Phenotyping of Primary Hyperoxaluria
- Conditions
- Primary Hyperoxaluria
- Registration Number
- NCT05107830
- Lead Sponsor
- University Hospital, Strasbourg, France
- Brief Summary
985 / 5000 Résultats de traduction Primary hyperoxaluria is a rare autosomal recessive disease with an estimated prevalence of around 1 to 3 cases per million population. The most frequent attacks are urolithiasis disease and nephrocalcinosis, ultimately leading to end-stage chronic renal failure. The phenotype of this pathology is very heterogeneous, making the diagnosis difficult.

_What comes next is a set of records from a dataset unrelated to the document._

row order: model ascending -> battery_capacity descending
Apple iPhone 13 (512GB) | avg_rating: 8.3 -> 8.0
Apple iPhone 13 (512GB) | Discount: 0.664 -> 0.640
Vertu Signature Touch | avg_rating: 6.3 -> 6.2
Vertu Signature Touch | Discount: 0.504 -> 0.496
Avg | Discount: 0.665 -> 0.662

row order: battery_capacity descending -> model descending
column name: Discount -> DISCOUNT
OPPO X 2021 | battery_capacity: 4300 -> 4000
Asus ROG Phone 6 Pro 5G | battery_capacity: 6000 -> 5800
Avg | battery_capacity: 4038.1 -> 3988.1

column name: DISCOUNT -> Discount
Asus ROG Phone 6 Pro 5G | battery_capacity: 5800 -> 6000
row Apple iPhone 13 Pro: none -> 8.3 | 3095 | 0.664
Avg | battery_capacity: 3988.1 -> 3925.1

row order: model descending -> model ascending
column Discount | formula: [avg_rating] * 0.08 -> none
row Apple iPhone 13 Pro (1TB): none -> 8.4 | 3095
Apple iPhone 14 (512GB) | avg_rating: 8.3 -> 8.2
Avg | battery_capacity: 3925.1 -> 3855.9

There is currently a significant diagnostic delay. This is potentially due to atypical forms, or to insufficient clinicians' awareness of its research.
However, the early diagnosis of this pathology is essential, since end-stage chronic renal failure can be avoided or at least delayed with early and appropriate management.

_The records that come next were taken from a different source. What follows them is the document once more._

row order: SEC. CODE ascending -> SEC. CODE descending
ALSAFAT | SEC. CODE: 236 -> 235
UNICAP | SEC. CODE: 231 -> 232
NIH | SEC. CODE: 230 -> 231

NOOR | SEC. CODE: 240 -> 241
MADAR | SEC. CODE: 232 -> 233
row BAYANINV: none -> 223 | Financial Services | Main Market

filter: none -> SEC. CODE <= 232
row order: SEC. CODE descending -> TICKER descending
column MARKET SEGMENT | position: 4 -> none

The objective of the study is to describe the phenotype of currently diagnosed primary hyperoxaluria, in order to identify the classic presentations but also the characteristics of atypical presentations
- Detailed Description
Not available
Recruitment & Eligibility
- Status
- UNKNOWN
- Sex
- All
- Target Recruitment
- 186
Not provided
Not provided
Study & Design
- Study Type
- OBSERVATIONAL
- Study Design
- Not specified
- Primary Outcome Measures
Name Time Method Retropsective study of classic presentations of atypical presentations of primitive hyperoxaluria and its characteristics of atypical presentations Files analysed retrospectively from January 01, 2015 to December 31, 2019 will be examined]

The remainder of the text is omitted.